Diğer taraftan 1086 sayılı HUMK’nun 381-389. maddelerinde (6100 sayılı HMK’nın 294-297. maddeleri), hükmün tefhimi, nasıl tesis edileceği ve sonrasında kararın nasıl yazılacağı etraflıca düzenlenmiştir. HUMK’nun 388. maddesinde (HMK’nın 297/II maddesi); hüküm sonucu kısmında, gerekçeye ait herhangi bir söz tekrar edilmeksizin, istek sonuçlarından her biri hakkında verilen hükümle taraflara yüklenen borç ve tanınan hakların, mümkünse sıra numarası altında birer birer, açık, şüphe ve tereddüt uyandırmayacak şekilde gösterilmesinin zorunlu olduğu açıklanmıştır. Başka bir anlatımla, tesis edilen hüküm, infazı kabil ve uygulanabilir olmalıdır.
Bu hükümler yargıda açıklık ve netlik prensibinin gereği ve kamu düzeni ile ilgili olup, Yasanın aradığı anlamda oluşturulacak kısa ve gerekçeli kararların hüküm fıkralarının açık, anlaşılır, çelişkisiz, uygulanabilir olmasının gerekliliği kadar, kararın gerekçesinin de, sonucu ile tam bir uyum içinde, ifadeleri özenle seçilmiş ve kuşkuya yer vermeyecek açıklıkta olması zorunludur.
Yargıtay’ın hukuka uygunluk denetimini yapabilmesi için de ortada usulüne uygun şekilde oluşturulmuş bir hükmün bulunması gerektiği açıktır.
Somut uyuşmazlıkta; yerel mahkemenin gerekçeli kararının hüküm kısmında “hüküm altına alınan 7.681,64 TL üzerinden %20 oranında hesaplanacak icra inkar tazminatının davalıdan alınarak davacıya verilmesine, reddedilen 5.654,36 TL üzerinden %20 oranında hesaplanacak tazminatın davacıdan alınarak davalıya verilmesi” yönünde kurulan hüküm, yerel mahkemenin yargılamayı sonuçlandırdığı 15/12/2017 tarihli kısa kararda bulunmamaktadır.
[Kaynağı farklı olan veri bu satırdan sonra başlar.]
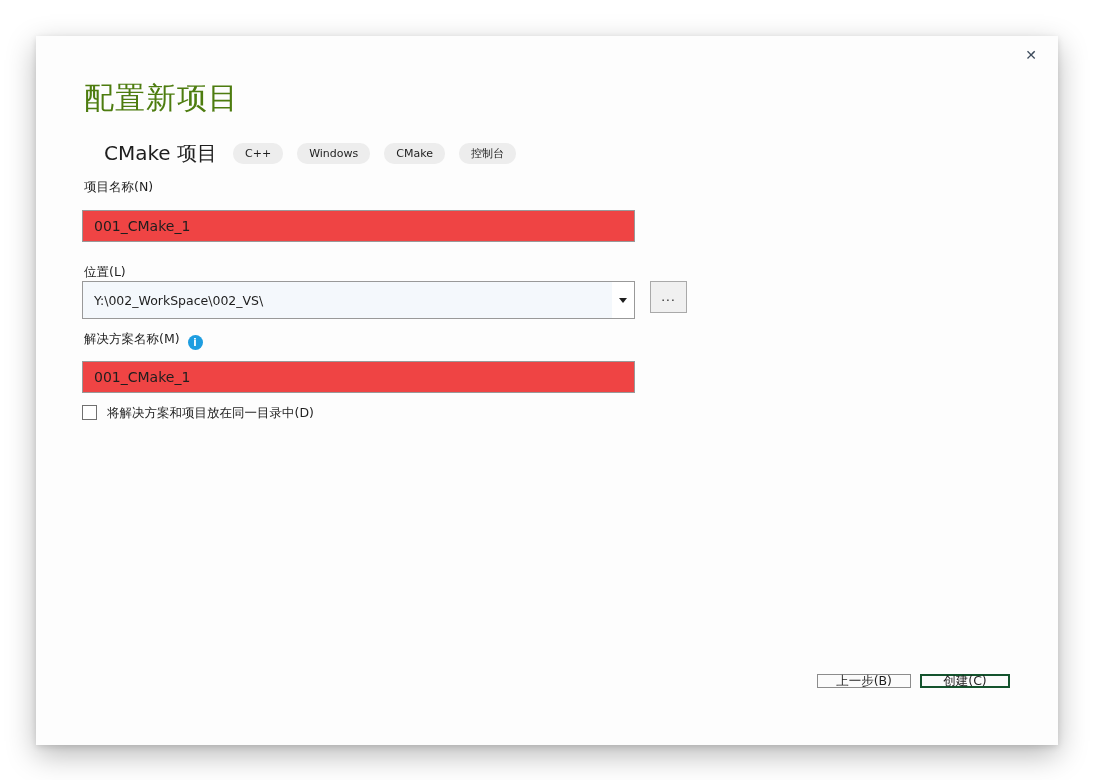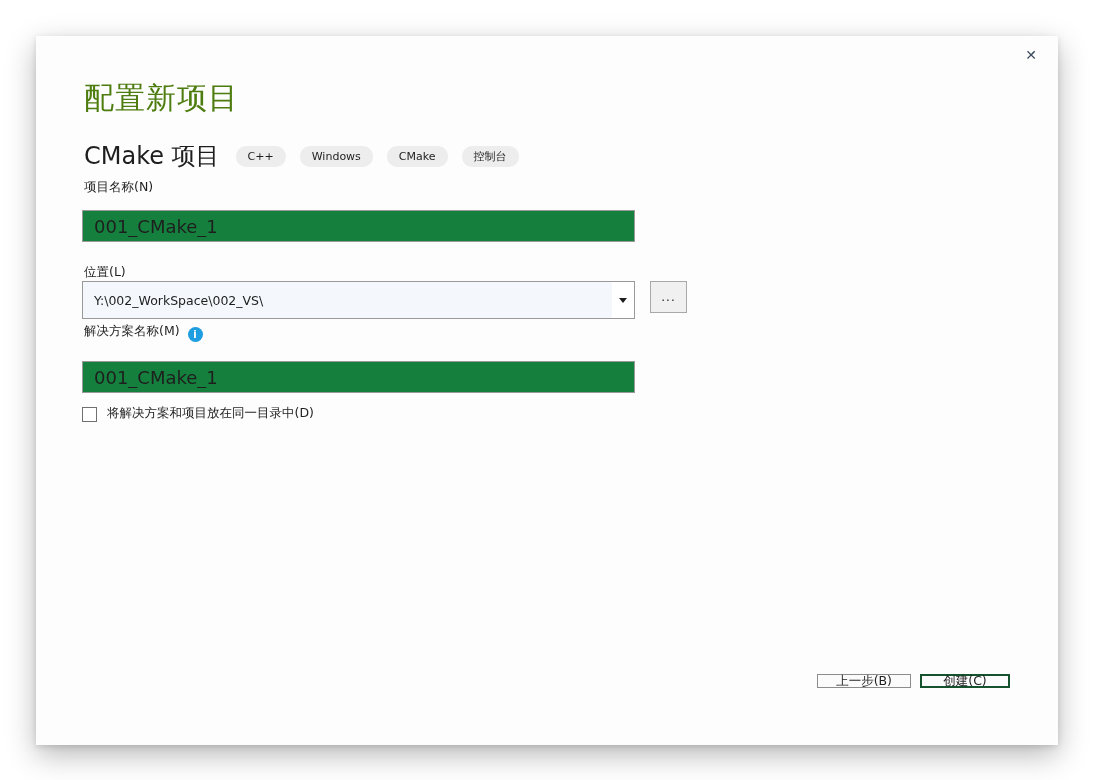--- a/index.html
+++ b/index.html
@@ -31,22 +31,23 @@
     font-weight: 400;
     color: #4d7c0f;
     letter-spacing: 1px;
   }
   .subtitle-row {
     position: absolute;
     left: 48px; top: 104px;
     display: flex; align-items: center; gap: 16px;
   }
   .template-name {
-    font-size: 24px;
-    color: #1e1e1e;
+    font-size: 20px;
+    color: #1e1e1e;
+    margin-left: 20px;
   }
   .tags { display: flex; align-items: center; gap: 14px; }
   .tag {
     background: #ededed;
     color: #1e1e1e;
     font-size: 11px;
     line-height: 1;
     padding: 5px 12px;
     border-radius: 10px;
     white-space: nowrap;
@@ -55,23 +56,23 @@
     position: absolute;
     left: 48px;
     font-size: 12.5px;
     color: #1e1e1e;
   }
   .text-input {
     position: absolute;
     left: 46px;
     width: 553px; height: 32px;
     border: 1px solid #999999;
-    background: #15803d;
+    background: #ef4444;
     font-family: "DejaVu Sans", "Liberation Sans", sans-serif;
-    font-size: 18px;
+    font-size: 14px;
     color: #1e1e1e;
     padding: 0 11px;
     outline: none;
   }
   .combo {
     position: absolute;
     left: 46px; top: 245px;
     width: 553px; height: 38px;
     border: 1px solid #999999;
     background: #f4f8fc;
@@ -116,21 +117,21 @@
     color: #ffffff;
     font-size: 10px; font-weight: bold;
     text-align: center; line-height: 15px;
     vertical-align: -3px;
     margin-left: 8px;
     font-style: normal;
   }
   .checkbox-row {
     position: absolute;
     left: 46px; top: 369px;
-    display: flex; align-items: flex-end; gap: 10px;
+    display: flex; align-items: flex-start; gap: 10px;
     cursor: pointer;
   }
   .checkbox-box {
     width: 15px; height: 15px;
     border: 1px solid #707070;
     background: #ffffff;
   }
   .checkbox-label {
     font-size: 12.5px;
     color: #1e1e1e;
@@ -178,21 +179,21 @@
 
   <label class="field-label" style="top:228px">位置(L)</label>
   <div class="combo">
     <div class="combo-text">Y:\002_WorkSpace\002_VS\</div>
     <div class="combo-arrow">
       <span class="tri"></span>
     </div>
   </div>
   <div class="browse-btn">...</div>
 
-  <label class="field-label" style="top:287px">
+  <label class="field-label" style="top:295px">
     <span>解决方案名称(M)</span><i class="info-icon">i</i>
   </label>
   <input class="text-input" style="top: 325px;" type="text" value="001_CMake_1">
 
   <div class="checkbox-row">
     <span class="checkbox-box"></span>
     <span class="checkbox-label">将解决方案和项目放在同一目录中(D)</span>
   </div>
 
   <div class="footer-buttons">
Dolayısıyla kısa kararda taraflara hükmedilmeyen bir yükümlülüğün gerekçeli kararda yer almasının, kısa karar ile gerekçeli kararın hüküm fıkraları arasında çelişki yarattığı açıktır.
Bu durum, Hukuk Muhakemeleri Kanunu’nun 294/3. maddesine aykırılık teşkil ettiğinden 10.4.1992 gün ve 1991/7 Esas-1992/4 Karar Sayılı Yargıtay İçtihadı Birleştirme Büyük Genel Kurulu Kararı uyarınca, kısa karar ile gerekçeli karar arasındaki çelişkinin giderildiği bir hüküm kurulmak üzere kararın bozulmasına karar vermek gerekmiştir.
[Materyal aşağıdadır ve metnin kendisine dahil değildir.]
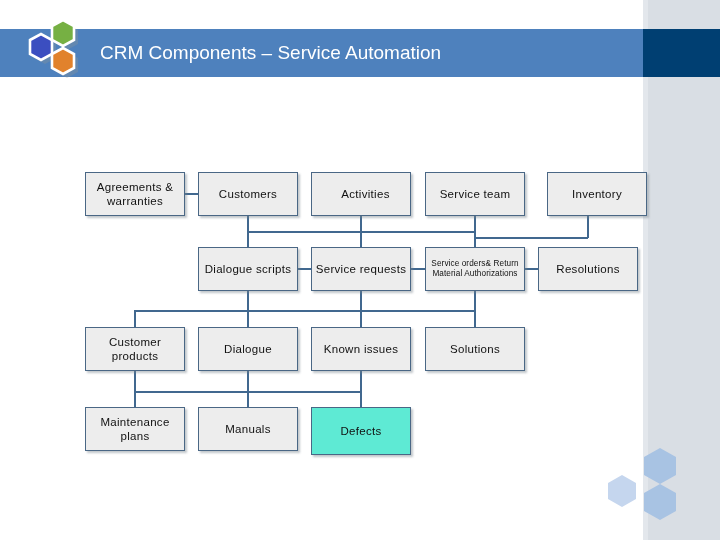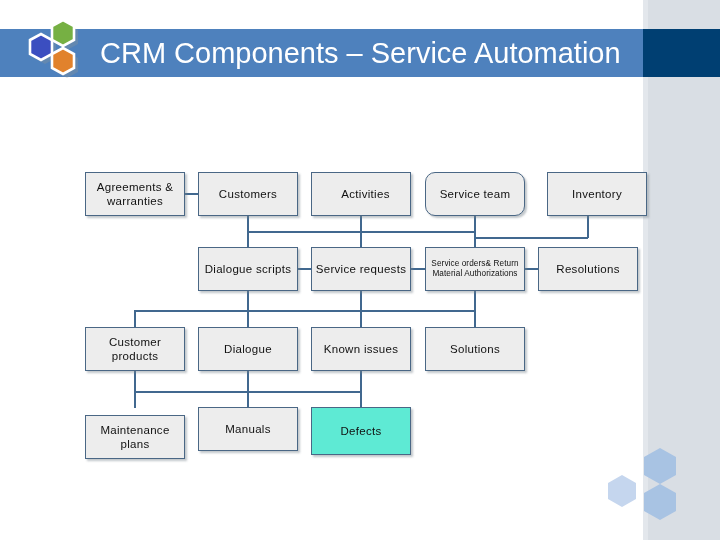--- a/index.html
+++ b/index.html
@@ -54,21 +54,21 @@
     background: #003f72;
   }
   .title-text {
     position: absolute;
     left: 100px;
     top: 29px;
     width: 560px;
     height: 48px;
     line-height: 48px;
     color: #ffffff;
-    font-size: 29px;
+    font-size: 19px;
     font-family: "Liberation Sans", sans-serif;
     white-space: nowrap;
     letter-spacing: 0px;
   }
 
   
   .logo {
     position: absolute;
     left: 16px;
     top: 16px;
@@ -180,21 +180,21 @@
       <div class="conn" style="left: 360px; top: 391px; width: 2px; height: 17px; background: rgb(65, 104, 143);"></div>
       <div class="node" style="left: 85px; top: 172px; width: 100px; height: 44px; background: rgb(237, 237, 237); border-color: rgb(74, 103, 133);">
         <span>Agreements &amp; warranties</span>
       </div>
       <div class="node" style="left: 198px; top: 172px; width: 100px; height: 44px; background: rgb(237, 237, 237); border-color: rgb(74, 103, 133);">
         <span>Customers</span>
       </div>
       <div class="node" style="left: 311px; top: 172px; width: 100px; height: 44px; background: rgb(237, 237, 237); border-color: rgb(74, 103, 133); padding-left: 12px;">
         <span>Activities</span>
       </div>
-      <div class="node" style="left: 425px; top: 172px; width: 100px; height: 44px; background: rgb(237, 237, 237); border-color: rgb(74, 103, 133); border-radius: 10px;">
+      <div class="node" style="left: 425px; top: 172px; width: 100px; height: 44px; background: rgb(237, 237, 237); border-color: rgb(74, 103, 133);">
         <span>Service team</span>
       </div>
       <div class="node" style="left: 538px; top: 172px; width: 100px; height: 44px; background: rgb(237, 237, 237); border-color: rgb(74, 103, 133); margin-left: 9px;">
         <span>Inventory</span>
       </div>
       <div class="node" style="left: 198px; top: 247px; width: 100px; height: 44px; background: rgb(237, 237, 237); border-color: rgb(74, 103, 133); text-align: right;">
         <span>Dialogue scripts</span>
       </div>
       <div class="node small" style="left: 425px; top: 247px; width: 100px; height: 44px; background: rgb(237, 237, 237); border-color: rgb(74, 103, 133);">
         <span>Service orders&amp; Return Material Authorizations</span>
@@ -210,21 +210,21 @@
       </div>
       <div class="node" style="left: 198px; top: 327px; width: 100px; height: 44px; background: rgb(237, 237, 237); border-color: rgb(74, 103, 133);">
         <span>Dialogue</span>
       </div>
       <div class="node" style="left: 311px; top: 327px; width: 100px; height: 44px; background: rgb(237, 237, 237); border-color: rgb(74, 103, 133);">
         <span>Known issues</span>
       </div>
       <div class="node" style="left: 425px; top: 327px; width: 100px; height: 44px; background: rgb(237, 237, 237); border-color: rgb(74, 103, 133);">
         <span>Solutions</span>
       </div>
-      <div class="node" style="left: 85px; top: 407px; width: 100px; height: 44px; background: rgb(237, 237, 237); border-color: rgb(74, 103, 133); margin-top: 8px;">
+      <div class="node" style="left: 85px; top: 407px; width: 100px; height: 44px; background: rgb(237, 237, 237); border-color: rgb(74, 103, 133);">
         <span>Maintenance plans</span>
       </div>
       <div class="node" style="left: 198px; top: 407px; width: 100px; height: 44px; background: rgb(237, 237, 237); border-color: rgb(74, 103, 133);">
         <span>Manuals</span>
       </div>
       <div class="node" style="left: 311px; top: 407px; width: 100px; height: 48px; background: #5eead4; border-color: rgb(74, 103, 133); text-align: right;">
         <span>Defects</span>
       </div>
     </div>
2-Bozma neden ve şekline göre; davacı vekilinin ve davalı vekilinin temyiz itirazlarının incelenmesine şimdilik gerek görülmemiştir.
SONUÇ:Yukarıda (1) nolu bentte açıklanan ve resen görülen nedenlerle hükmün BOZULMASINA; (2) nolu bentte açıklanan nedenlerle, bozma nedeni ve şekline göre; davacı vekilinin ve davalı vekilinin temyiz itirazlarının incelenmesine şimdilik yer olmadığına ve peşin alınan harcın istek halinde temyiz eden davacı ve davalıya geri verilmesine, 13/02/2020 gününde oybirliğiyle karar verildi.